## WORK ITEM:
Report each line from the entries in which "title" can be found.

══ SUPPLIED INFORMATION

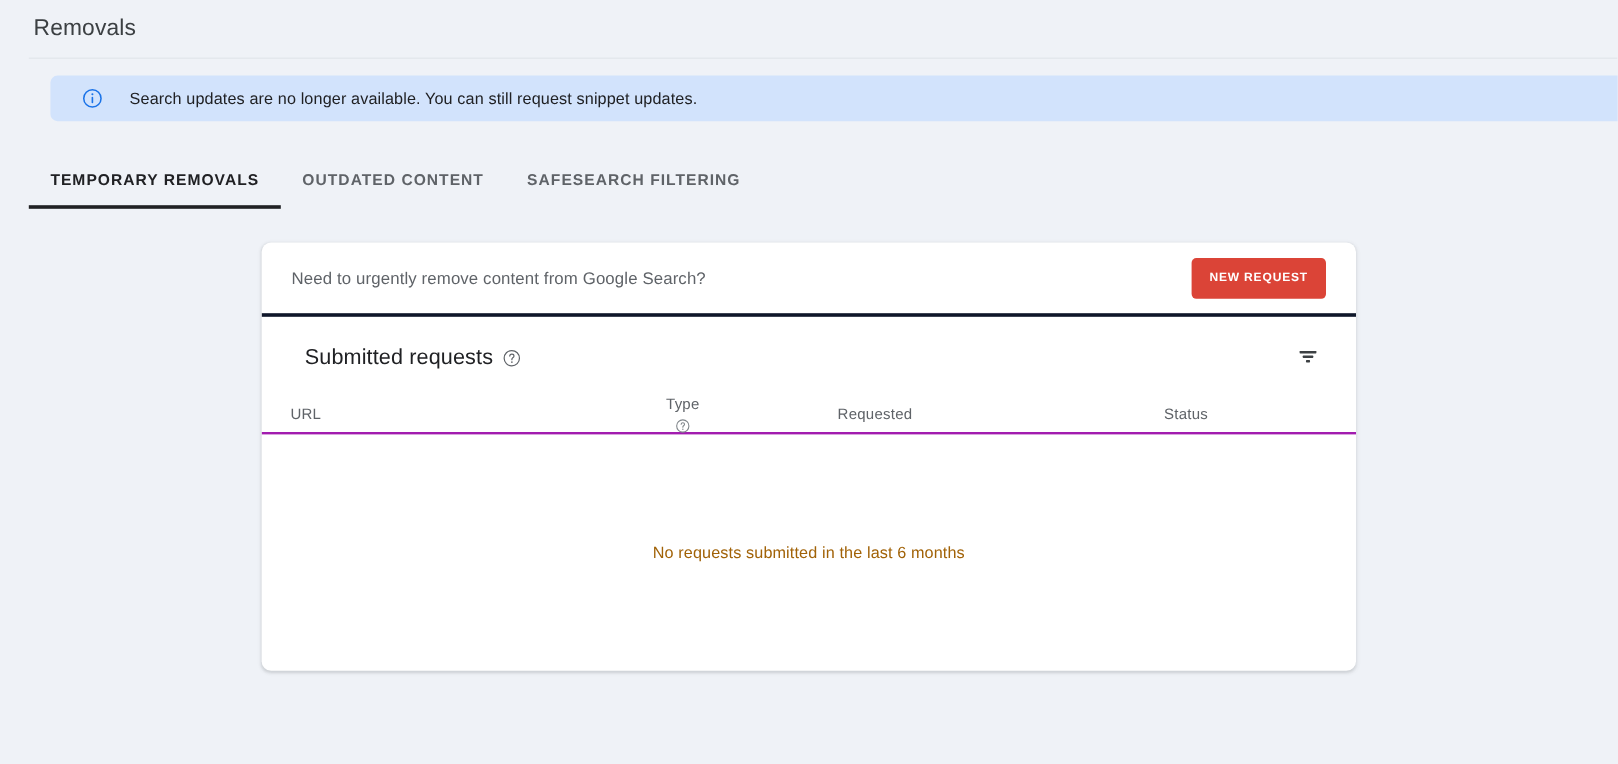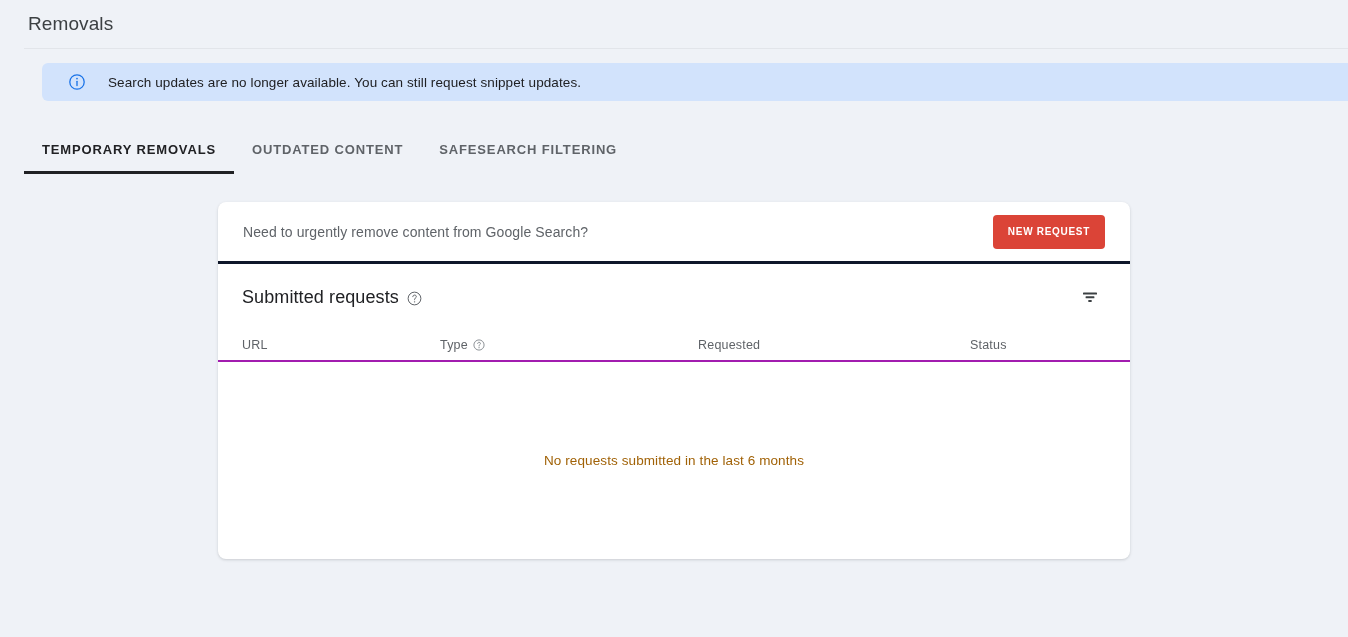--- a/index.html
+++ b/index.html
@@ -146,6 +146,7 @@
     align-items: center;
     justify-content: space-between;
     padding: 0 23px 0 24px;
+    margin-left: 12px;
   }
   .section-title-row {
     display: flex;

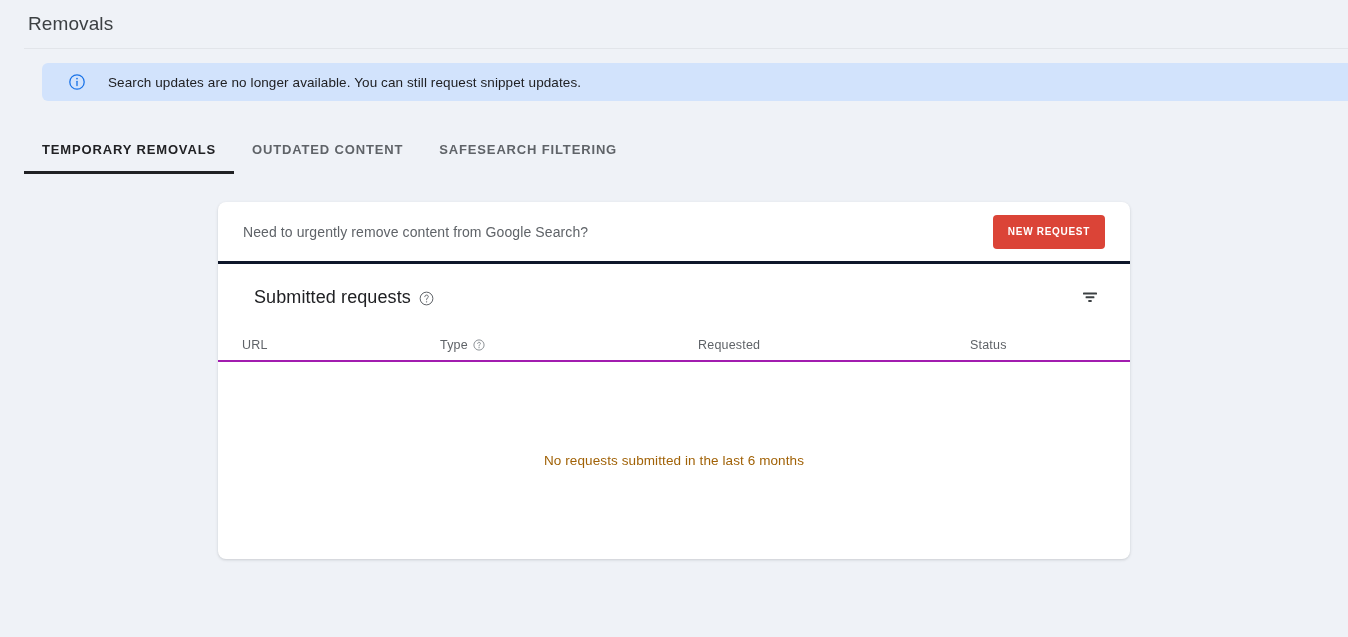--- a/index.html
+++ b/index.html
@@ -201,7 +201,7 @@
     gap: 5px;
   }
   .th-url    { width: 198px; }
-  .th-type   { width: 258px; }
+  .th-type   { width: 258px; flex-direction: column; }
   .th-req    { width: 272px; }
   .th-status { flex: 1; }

════
══ SUPPLIED INFORMATION

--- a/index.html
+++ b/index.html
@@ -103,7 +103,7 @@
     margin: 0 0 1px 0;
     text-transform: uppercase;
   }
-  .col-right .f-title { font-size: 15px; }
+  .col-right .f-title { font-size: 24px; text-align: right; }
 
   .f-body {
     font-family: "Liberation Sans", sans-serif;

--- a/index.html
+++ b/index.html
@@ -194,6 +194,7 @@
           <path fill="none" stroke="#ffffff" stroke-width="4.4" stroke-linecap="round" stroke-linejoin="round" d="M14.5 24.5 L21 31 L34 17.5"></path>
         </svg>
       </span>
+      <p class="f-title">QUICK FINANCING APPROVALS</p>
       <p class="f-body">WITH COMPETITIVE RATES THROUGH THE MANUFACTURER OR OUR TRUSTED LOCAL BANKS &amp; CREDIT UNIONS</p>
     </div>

════

## YOUR SOLUTION:
   .section-title-row {
-  .col-right .f-title { font-size: 15px; }
+  .col-right .f-title { font-size: 24px; text-align: right; }
+      <p class="f-title">QUICK FINANCING APPROVALS</p>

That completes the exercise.